MATERIAL FOR THIS TASK ->
--- START ---
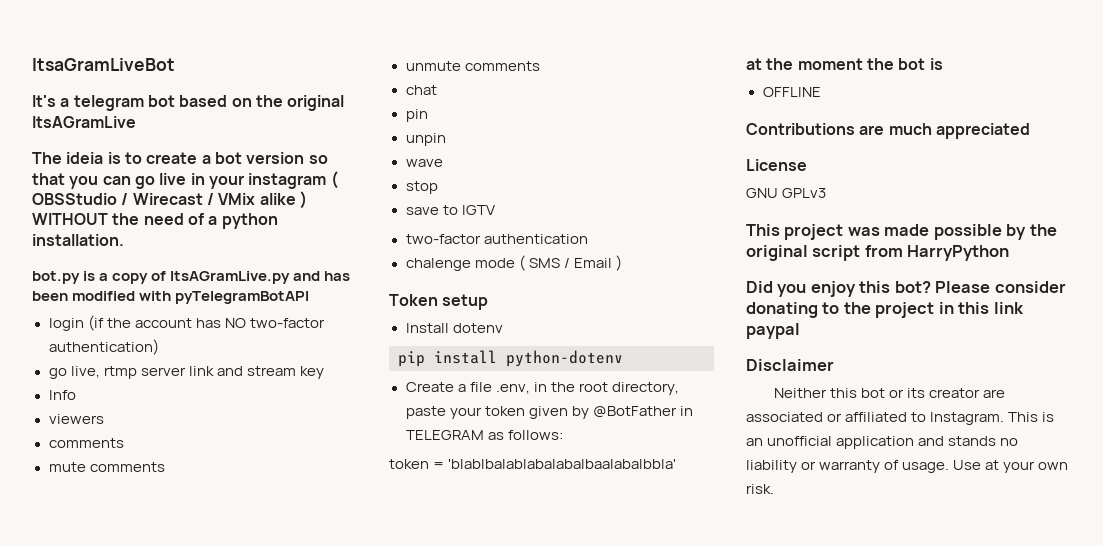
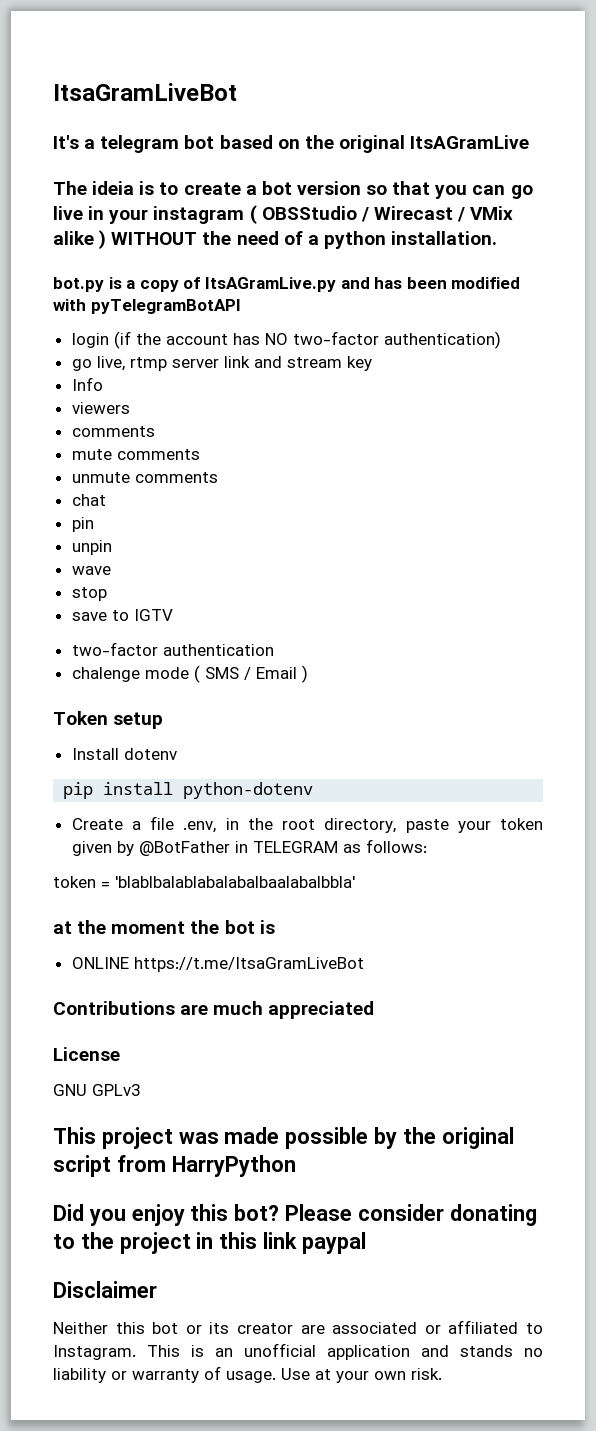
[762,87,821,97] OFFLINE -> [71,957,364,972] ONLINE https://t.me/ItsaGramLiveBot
--- END ---
--- START ---
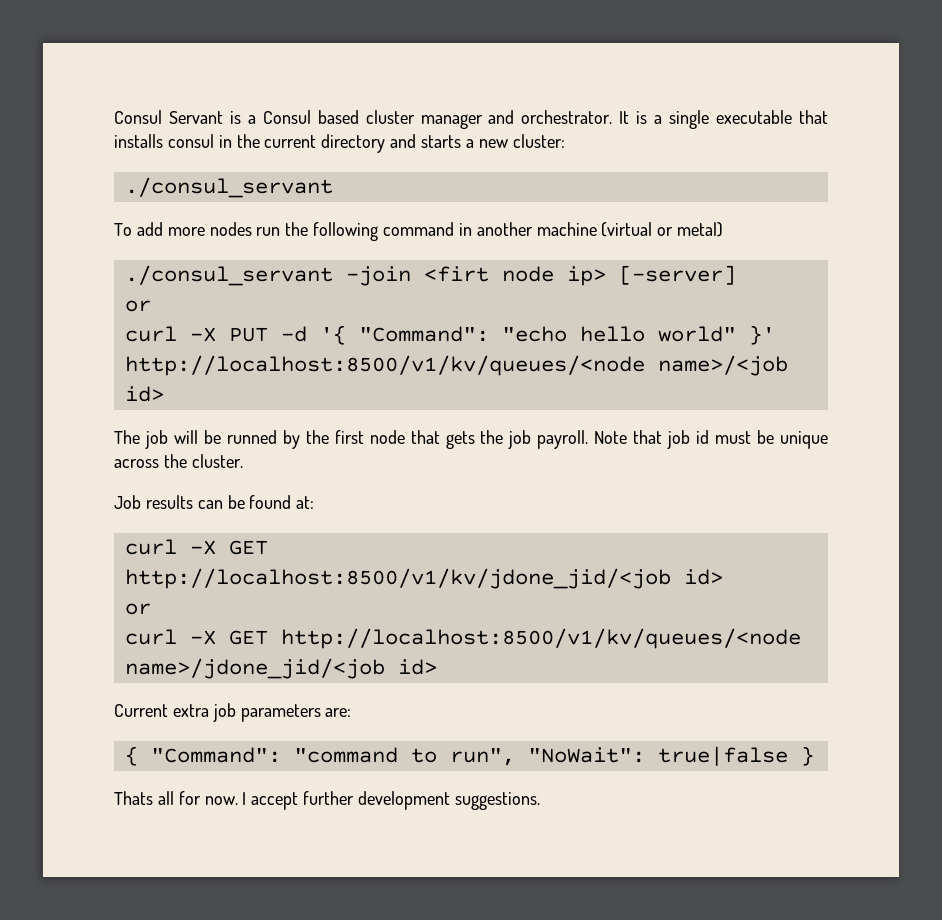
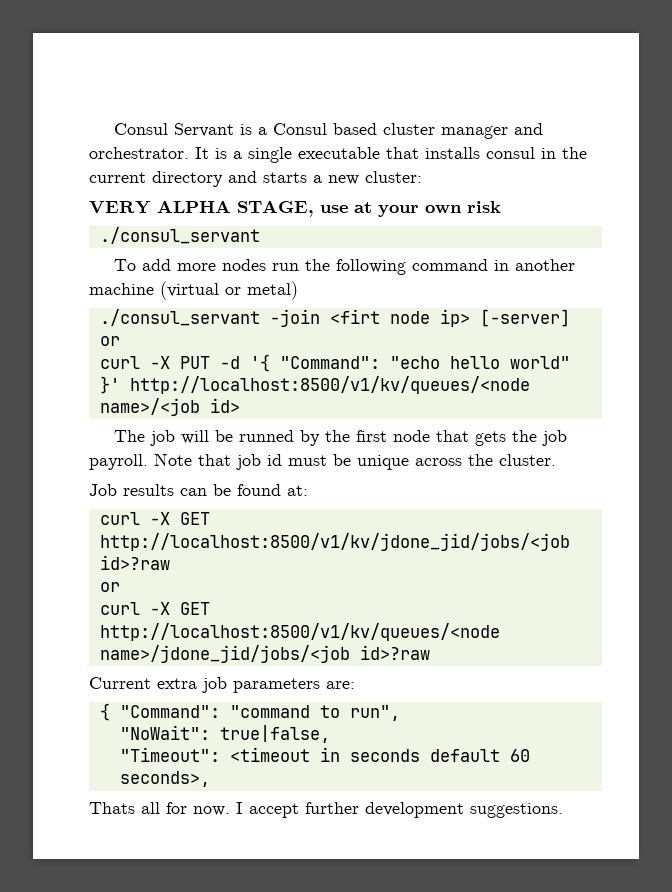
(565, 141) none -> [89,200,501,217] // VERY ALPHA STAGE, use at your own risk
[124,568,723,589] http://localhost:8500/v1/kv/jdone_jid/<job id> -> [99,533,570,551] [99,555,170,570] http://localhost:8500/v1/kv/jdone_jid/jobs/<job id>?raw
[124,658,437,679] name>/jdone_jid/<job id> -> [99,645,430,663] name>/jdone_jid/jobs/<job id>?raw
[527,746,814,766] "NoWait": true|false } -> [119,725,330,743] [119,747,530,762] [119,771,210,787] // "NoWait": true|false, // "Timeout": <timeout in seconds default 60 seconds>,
--- END ---
WHAT IS EXPECTED -> Return word for word the lines above from the line with "[124,568,723,589] http://localhost:8500/v1/kv/jdone_jid/<job id>" to the line with "-> [119,725,330,743] [119,747,530,762]", including both and leaving out all others.

EXPECTED OUTPUT ->
[124,568,723,589] http://localhost:8500/v1/kv/jdone_jid/<job id> -> [99,533,570,551] [99,555,170,570] http://localhost:8500/v1/kv/jdone_jid/jobs/<job id>?raw
[124,658,437,679] name>/jdone_jid/<job id> -> [99,645,430,663] name>/jdone_jid/jobs/<job id>?raw
[527,746,814,766] "NoWait": true|false } -> [119,725,330,743] [119,747,530,762] [119,771,210,787] // "NoWait": true|false, // "Timeout": <timeout in seconds default 60 seconds>,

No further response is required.